### Aim of the exercise:
Leave out the pictures and retype all the entries below exactly.
--*--
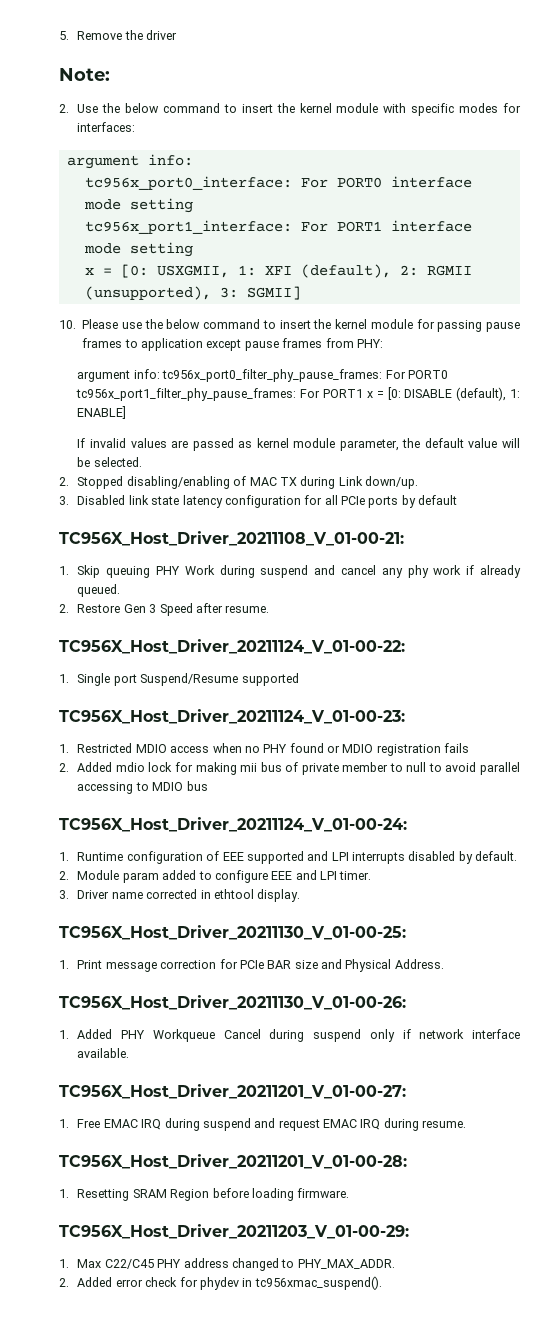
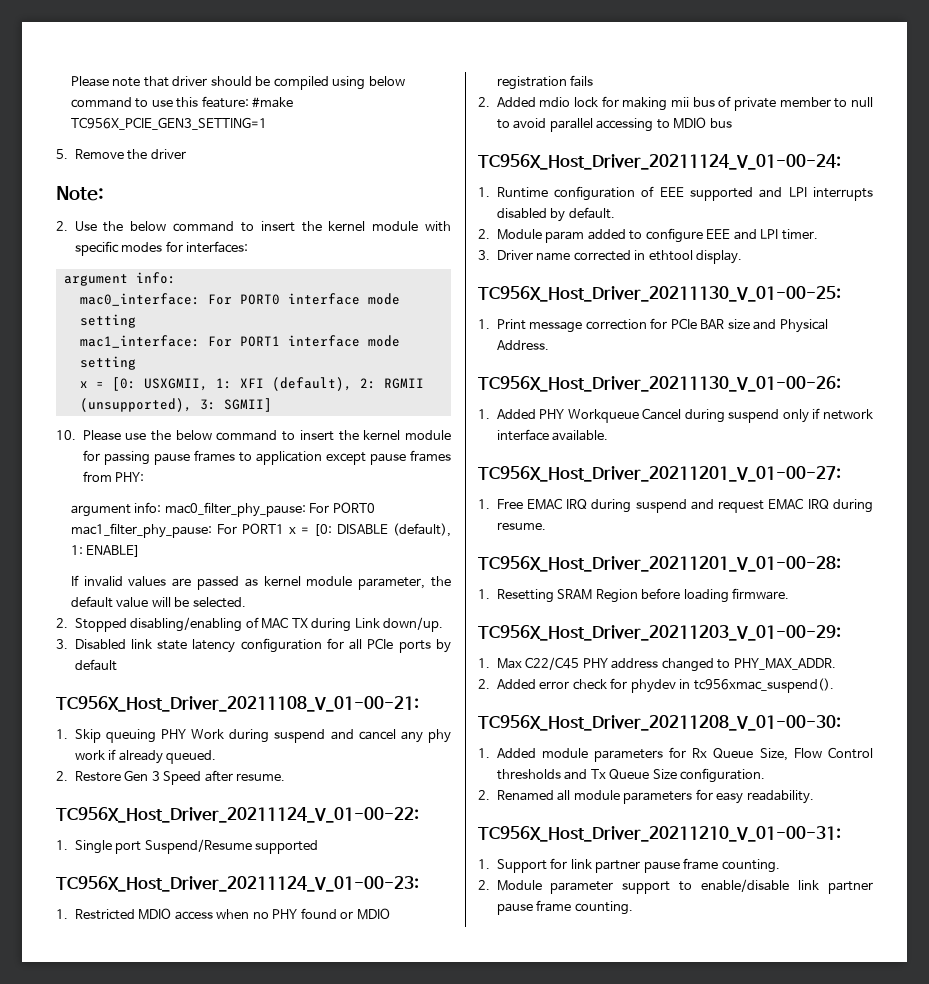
+ Please note that driver should be compiled using below command to use this feature: #make TC956X_PCIE_GEN3_SETTING=1
- tc956x_port0_interface: For PORT0 interface mode setting
+ mac0_interface: For PORT0 interface mode setting
- tc956x_port1_interface: For PORT1 interface mode setting
+ mac1_interface: For PORT1 interface mode setting
- argument info: tc956x_port0_filter_phy_pause_frames: For PORT0 tc956x_port1_filter_phy_pause_frames: For PORT1 x = [0: DISABLE (default), 1: ENABLE]
+ argument info: mac0_filter_phy_pause: For PORT0 mac1_filter_phy_pause: For PORT1 x = [0: DISABLE (default), 1: ENABLE]
+ TC956X_Host_Driver_20211208_V_01-00-30:
+ 1. Added module parameters for Rx Queue Size, Flow Control thresholds and Tx Queue Size configuration.
+ 2. Renamed all module parameters for easy readability.
+ TC956X_Host_Driver_20211210_V_01-00-31:
+ 1. Support for link partner pause frame counting.
+ 2. Module parameter support to enable/disable link partner pause frame counting.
--*--
### Task output:
+ Please note that driver should be compiled using below command to use this feature: #make TC956X_PCIE_GEN3_SETTING=1
- tc956x_port0_interface: For PORT0 interface mode setting
+ mac0_interface: For PORT0 interface mode setting
- tc956x_port1_interface: For PORT1 interface mode setting
+ mac1_interface: For PORT1 interface mode setting
- argument info: tc956x_port0_filter_phy_pause_frames: For PORT0 tc956x_port1_filter_phy_pause_frames: For PORT1 x = [0: DISABLE (default), 1: ENABLE]
+ argument info: mac0_filter_phy_pause: For PORT0 mac1_filter_phy_pause: For PORT1 x = [0: DISABLE (default), 1: ENABLE]
+ TC956X_Host_Driver_20211208_V_01-00-30:
+ 1. Added module parameters for Rx Queue Size, Flow Control thresholds and Tx Queue Size configuration.
+ 2. Renamed all module parameters for easy readability.
+ TC956X_Host_Driver_20211210_V_01-00-31:
+ 1. Support for link partner pause frame counting.
+ 2. Module parameter support to enable/disable link partner pause frame counting.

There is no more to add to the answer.